Modification records:
○ ○ ○
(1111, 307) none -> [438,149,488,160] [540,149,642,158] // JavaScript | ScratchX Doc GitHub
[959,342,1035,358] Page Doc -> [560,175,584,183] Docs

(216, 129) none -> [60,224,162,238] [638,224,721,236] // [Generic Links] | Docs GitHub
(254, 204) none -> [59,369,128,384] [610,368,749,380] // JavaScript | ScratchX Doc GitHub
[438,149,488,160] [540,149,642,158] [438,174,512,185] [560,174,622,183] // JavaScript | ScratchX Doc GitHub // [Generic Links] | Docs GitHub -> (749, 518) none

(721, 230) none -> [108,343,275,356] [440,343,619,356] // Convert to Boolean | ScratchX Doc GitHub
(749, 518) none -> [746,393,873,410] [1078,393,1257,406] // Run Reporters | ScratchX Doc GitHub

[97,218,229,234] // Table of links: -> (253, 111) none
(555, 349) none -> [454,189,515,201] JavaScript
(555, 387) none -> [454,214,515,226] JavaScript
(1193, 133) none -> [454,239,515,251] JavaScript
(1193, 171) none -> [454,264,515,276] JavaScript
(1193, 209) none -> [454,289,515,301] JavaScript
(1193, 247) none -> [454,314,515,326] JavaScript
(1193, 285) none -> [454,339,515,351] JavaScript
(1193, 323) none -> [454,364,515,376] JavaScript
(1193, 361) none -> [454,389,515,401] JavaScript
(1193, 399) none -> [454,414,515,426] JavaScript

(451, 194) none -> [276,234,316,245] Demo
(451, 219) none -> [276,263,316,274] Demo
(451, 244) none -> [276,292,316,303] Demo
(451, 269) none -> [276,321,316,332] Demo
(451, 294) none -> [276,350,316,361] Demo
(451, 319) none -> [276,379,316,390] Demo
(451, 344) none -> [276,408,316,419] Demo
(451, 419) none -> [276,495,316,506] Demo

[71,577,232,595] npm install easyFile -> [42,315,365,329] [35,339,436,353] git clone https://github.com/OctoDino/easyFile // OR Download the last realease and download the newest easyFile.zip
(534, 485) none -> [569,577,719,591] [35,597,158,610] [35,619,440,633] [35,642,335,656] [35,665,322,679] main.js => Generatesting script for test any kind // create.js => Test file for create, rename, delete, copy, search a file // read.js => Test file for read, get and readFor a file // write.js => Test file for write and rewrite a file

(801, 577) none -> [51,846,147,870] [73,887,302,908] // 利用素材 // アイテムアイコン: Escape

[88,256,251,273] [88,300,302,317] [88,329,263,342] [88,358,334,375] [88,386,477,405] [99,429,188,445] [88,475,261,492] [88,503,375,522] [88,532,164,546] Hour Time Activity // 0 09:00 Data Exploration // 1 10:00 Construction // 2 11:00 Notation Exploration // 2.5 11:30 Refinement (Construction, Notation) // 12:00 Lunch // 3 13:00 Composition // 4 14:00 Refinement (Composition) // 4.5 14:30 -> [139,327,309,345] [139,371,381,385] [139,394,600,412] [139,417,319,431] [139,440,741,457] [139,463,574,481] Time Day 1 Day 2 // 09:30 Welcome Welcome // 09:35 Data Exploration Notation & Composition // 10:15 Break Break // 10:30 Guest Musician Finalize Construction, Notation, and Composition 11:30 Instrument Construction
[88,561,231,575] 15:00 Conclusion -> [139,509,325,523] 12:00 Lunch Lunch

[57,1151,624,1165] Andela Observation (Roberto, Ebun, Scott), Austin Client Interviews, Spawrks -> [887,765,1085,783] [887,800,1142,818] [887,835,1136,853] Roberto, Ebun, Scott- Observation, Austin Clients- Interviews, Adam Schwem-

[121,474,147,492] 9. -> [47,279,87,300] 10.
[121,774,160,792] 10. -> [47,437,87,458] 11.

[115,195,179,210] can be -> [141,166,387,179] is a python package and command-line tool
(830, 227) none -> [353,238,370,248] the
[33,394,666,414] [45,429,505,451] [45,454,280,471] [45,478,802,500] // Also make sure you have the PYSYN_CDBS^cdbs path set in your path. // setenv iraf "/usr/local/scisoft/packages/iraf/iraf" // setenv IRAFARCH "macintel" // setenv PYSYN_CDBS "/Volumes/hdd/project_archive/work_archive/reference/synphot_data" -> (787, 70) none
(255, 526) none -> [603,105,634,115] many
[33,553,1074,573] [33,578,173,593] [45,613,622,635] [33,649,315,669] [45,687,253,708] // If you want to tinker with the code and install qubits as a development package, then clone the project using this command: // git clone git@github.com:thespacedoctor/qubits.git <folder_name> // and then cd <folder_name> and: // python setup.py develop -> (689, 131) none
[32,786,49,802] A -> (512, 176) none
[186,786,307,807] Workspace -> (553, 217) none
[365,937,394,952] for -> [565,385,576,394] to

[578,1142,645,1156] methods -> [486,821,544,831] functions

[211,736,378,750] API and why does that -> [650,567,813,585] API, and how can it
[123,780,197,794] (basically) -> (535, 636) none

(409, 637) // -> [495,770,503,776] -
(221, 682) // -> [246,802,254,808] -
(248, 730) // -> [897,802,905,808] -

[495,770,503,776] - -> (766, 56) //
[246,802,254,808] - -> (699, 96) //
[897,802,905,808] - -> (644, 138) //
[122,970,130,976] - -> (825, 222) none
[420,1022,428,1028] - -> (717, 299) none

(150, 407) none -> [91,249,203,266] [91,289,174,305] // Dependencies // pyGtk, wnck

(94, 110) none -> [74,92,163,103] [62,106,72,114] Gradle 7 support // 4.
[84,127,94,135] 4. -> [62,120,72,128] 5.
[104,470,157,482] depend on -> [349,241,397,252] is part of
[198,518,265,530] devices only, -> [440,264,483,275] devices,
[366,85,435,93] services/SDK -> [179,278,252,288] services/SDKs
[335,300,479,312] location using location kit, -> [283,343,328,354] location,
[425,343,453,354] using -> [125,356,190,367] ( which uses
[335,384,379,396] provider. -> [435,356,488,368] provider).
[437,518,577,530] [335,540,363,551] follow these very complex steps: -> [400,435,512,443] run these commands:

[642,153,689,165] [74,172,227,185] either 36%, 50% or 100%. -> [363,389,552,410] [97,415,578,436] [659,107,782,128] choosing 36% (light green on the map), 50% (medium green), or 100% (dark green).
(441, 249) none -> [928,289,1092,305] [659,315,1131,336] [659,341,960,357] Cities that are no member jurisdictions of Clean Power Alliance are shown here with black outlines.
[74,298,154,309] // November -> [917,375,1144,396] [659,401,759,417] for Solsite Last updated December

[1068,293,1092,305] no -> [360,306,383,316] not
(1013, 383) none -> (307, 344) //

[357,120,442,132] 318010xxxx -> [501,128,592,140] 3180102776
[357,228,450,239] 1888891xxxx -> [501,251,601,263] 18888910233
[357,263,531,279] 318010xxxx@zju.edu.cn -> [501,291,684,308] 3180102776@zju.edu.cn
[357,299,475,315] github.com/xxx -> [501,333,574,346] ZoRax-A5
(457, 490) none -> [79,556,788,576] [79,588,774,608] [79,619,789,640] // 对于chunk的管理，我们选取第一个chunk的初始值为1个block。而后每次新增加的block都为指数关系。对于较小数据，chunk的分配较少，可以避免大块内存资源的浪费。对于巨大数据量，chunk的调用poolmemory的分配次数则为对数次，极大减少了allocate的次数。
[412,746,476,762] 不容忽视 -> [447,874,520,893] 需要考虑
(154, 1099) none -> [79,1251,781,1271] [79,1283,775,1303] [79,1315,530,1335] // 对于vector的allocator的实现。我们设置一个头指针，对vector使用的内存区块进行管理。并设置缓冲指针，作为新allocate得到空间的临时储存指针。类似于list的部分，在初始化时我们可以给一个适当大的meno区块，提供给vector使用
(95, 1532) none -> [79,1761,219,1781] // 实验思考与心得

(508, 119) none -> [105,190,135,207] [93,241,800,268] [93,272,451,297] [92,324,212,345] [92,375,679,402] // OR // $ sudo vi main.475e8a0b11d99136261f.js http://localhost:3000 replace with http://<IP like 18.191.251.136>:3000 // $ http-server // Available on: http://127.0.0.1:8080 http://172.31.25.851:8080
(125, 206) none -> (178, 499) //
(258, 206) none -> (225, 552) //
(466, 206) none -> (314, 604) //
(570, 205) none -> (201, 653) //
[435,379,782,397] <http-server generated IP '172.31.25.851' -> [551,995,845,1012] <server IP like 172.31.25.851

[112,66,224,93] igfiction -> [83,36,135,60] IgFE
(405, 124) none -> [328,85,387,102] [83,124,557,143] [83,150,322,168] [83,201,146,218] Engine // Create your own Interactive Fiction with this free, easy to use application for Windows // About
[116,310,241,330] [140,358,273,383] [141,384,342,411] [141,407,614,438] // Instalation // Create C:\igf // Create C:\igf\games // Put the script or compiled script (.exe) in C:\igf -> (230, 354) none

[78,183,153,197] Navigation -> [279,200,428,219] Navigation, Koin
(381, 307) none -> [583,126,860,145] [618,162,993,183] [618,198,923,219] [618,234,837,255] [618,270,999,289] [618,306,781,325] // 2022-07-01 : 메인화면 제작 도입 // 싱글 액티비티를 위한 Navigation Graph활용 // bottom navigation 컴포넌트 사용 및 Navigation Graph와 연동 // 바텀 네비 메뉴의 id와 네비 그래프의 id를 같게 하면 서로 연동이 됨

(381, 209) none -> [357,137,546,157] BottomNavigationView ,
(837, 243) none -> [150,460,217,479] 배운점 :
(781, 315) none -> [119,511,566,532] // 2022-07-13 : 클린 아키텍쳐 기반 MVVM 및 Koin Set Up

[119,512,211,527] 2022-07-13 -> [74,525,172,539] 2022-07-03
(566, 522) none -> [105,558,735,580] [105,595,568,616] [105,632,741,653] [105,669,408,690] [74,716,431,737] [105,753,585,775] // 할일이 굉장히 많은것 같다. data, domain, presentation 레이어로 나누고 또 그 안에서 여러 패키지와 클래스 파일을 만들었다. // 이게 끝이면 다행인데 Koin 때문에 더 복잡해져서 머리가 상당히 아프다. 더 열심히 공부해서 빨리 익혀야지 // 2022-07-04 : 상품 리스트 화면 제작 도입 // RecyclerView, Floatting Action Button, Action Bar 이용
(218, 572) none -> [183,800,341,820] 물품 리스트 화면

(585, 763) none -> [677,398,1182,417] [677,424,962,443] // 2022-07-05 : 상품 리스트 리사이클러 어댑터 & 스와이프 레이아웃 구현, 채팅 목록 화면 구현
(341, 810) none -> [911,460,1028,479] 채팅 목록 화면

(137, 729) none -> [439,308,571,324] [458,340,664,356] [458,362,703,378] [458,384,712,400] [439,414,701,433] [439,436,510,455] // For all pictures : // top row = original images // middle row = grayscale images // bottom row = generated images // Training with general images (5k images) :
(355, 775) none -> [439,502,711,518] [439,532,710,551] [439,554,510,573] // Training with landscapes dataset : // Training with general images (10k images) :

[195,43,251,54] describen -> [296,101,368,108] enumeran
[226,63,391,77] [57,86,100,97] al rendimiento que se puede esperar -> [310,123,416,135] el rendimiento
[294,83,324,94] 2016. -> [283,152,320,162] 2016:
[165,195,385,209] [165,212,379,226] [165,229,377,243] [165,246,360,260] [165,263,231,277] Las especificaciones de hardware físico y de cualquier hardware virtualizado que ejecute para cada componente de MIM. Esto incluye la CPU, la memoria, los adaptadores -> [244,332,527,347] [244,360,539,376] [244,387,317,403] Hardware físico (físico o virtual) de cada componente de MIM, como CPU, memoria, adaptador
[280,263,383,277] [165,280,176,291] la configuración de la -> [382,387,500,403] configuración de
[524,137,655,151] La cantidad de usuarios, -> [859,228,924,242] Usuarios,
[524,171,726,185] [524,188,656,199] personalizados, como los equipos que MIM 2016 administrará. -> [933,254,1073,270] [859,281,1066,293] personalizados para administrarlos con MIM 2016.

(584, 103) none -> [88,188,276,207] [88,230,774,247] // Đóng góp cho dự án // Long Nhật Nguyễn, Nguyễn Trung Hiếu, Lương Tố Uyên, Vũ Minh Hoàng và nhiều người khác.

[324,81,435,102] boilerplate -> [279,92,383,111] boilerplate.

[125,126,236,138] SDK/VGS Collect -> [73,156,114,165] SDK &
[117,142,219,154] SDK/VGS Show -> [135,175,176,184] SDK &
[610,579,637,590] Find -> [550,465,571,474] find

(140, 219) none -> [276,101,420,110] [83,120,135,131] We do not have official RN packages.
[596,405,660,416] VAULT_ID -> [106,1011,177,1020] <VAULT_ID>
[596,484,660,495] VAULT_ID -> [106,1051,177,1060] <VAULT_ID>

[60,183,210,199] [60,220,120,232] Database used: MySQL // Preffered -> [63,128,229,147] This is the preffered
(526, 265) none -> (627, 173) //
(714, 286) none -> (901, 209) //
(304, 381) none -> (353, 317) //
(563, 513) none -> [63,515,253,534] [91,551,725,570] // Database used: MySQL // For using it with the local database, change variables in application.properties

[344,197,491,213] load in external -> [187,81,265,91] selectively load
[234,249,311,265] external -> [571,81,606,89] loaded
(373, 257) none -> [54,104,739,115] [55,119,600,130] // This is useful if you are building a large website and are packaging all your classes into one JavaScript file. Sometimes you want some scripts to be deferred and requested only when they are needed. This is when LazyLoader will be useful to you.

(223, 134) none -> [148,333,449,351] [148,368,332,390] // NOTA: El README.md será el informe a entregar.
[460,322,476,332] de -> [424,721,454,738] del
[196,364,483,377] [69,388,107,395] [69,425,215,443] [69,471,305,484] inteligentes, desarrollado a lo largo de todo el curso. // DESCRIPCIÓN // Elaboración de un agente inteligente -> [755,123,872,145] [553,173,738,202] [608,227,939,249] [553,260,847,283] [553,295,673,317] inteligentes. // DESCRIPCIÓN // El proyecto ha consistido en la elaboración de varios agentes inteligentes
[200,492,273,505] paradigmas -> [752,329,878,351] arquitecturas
○ ○ ○
INSTRUCTIONS TO FOLLOW:
If a line falls between the first line of the records and the line containing "(555, 387) none", inclusive, repeat it exactly; leave out all others.

WRITTEN RESPONSE:
(1111, 307) none -> [438,149,488,160] [540,149,642,158] // JavaScript | ScratchX Doc GitHub
[959,342,1035,358] Page Doc -> [560,175,584,183] Docs

(216, 129) none -> [60,224,162,238] [638,224,721,236] // [Generic Links] | Docs GitHub
(254, 204) none -> [59,369,128,384] [610,368,749,380] // JavaScript | ScratchX Doc GitHub
[438,149,488,160] [540,149,642,158] [438,174,512,185] [560,174,622,183] // JavaScript | ScratchX Doc GitHub // [Generic Links] | Docs GitHub -> (749, 518) none

(721, 230) none -> [108,343,275,356] [440,343,619,356] // Convert to Boolean | ScratchX Doc GitHub
(749, 518) none -> [746,393,873,410] [1078,393,1257,406] // Run Reporters | ScratchX Doc GitHub

[97,218,229,234] // Table of links: -> (253, 111) none
(555, 349) none -> [454,189,515,201] JavaScript
(555, 387) none -> [454,214,515,226] JavaScript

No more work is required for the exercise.